ただし、卒業後に地元で勤務せず東京に戻る学生が多く、地域医療に貢献しないという深刻な問題を生んでいます。
- 地域枠入試の仕組みとメリット・デメリット
こうした状況に対応するため、2008年以降、医学部に「地域枠入試」が導入されています。
- 仕組み:出身地や卒業後の勤務先を条件とし、一定期間その地域で勤務を義務付ける(多くの場合は医学部卒業後9年間)
- メリット:地元生徒が合格しやすくなる、地域の医師不足を緩和できる
- デメリット:首都圏出身者にとっては卒業後の義務条件が出願を躊躇させる
医学部の地域枠入試は、一般枠に比べ難易度が低くなるのが一般的です。これは医学部合格に自信のある成績上位層は、卒業後の「縛り」を嫌って地域枠を敬遠する傾向があるからです。
医学部だけでなく、今後は他学部でも地域定着を促す仕組みが導入される可能性があります。
- 受験生・保護者が今後意識すべきポイント
受験生や保護者の立場で考えると、次の点を意識して進学戦略を立てることが重要です。
- 志望校の難易度をチェック
- 地域枠入試の有無や条件を確認
- 卒業後の進路・キャリア形成まで考慮
- 模試の判定に振り回されず、学力・適性を踏まえた選択をする
- まとめ ― これからの進学戦略とは
首都圏出身者が地方旧帝大や医学部に進学する流れは今後ますます強まると考えていいでしょう。

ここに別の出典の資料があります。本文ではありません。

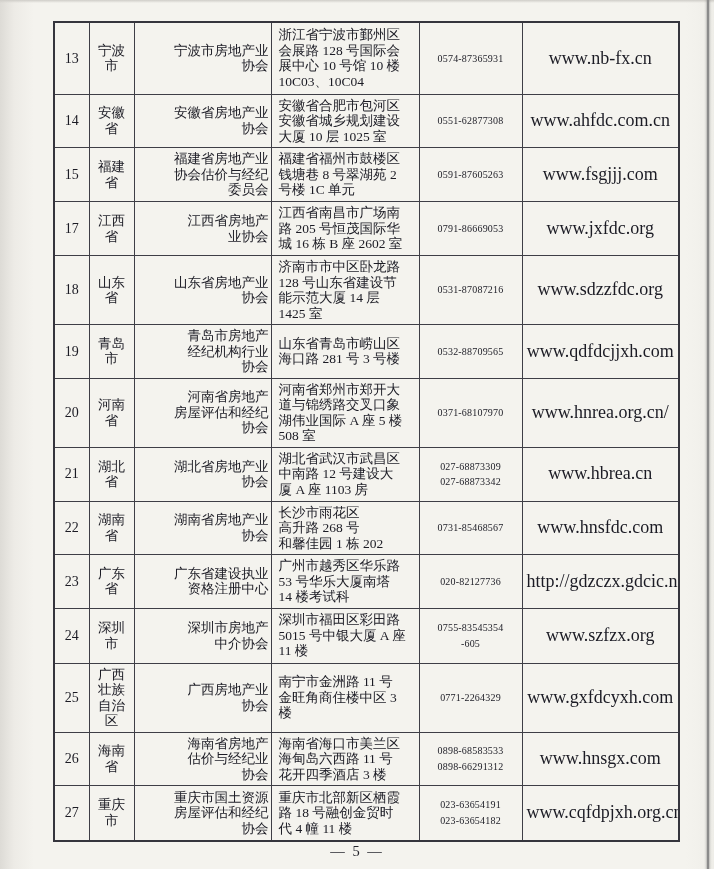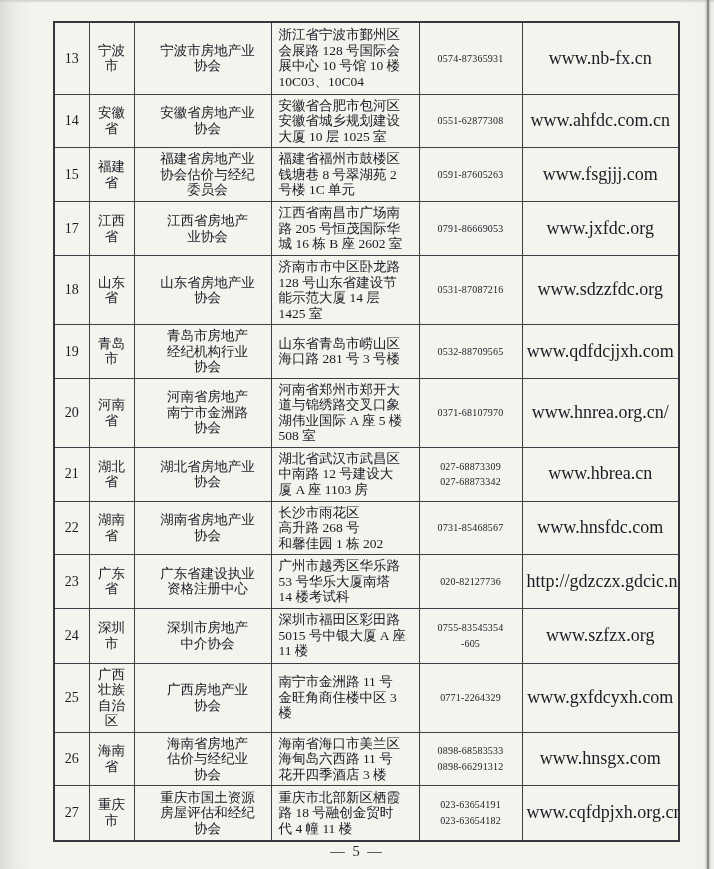"宁波市房地产业" td.col-association { text-align: center -> right }
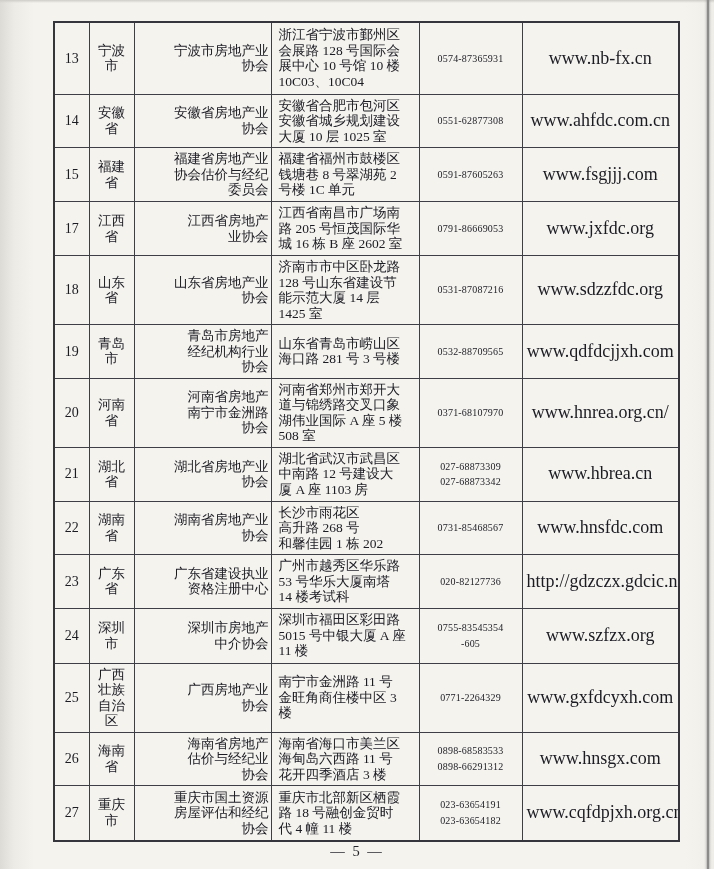"河南省房地产" td.col-association { text: 南宁市金洲路 -> 房屋评估和经纪 }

医学部の受験校の選び方は、これまで以上に「地域差」や「制度の仕組み」を理解したうえで判断する必要があります。
受験生・保護者へのアドバイス
医学部入試は変化を続けています。最新の入試制度の特徴を踏まえた情報収集を行ってください。特に医学部入試の場合は、地域枠や将来の勤務地の制約も含めて検討することが不可欠です。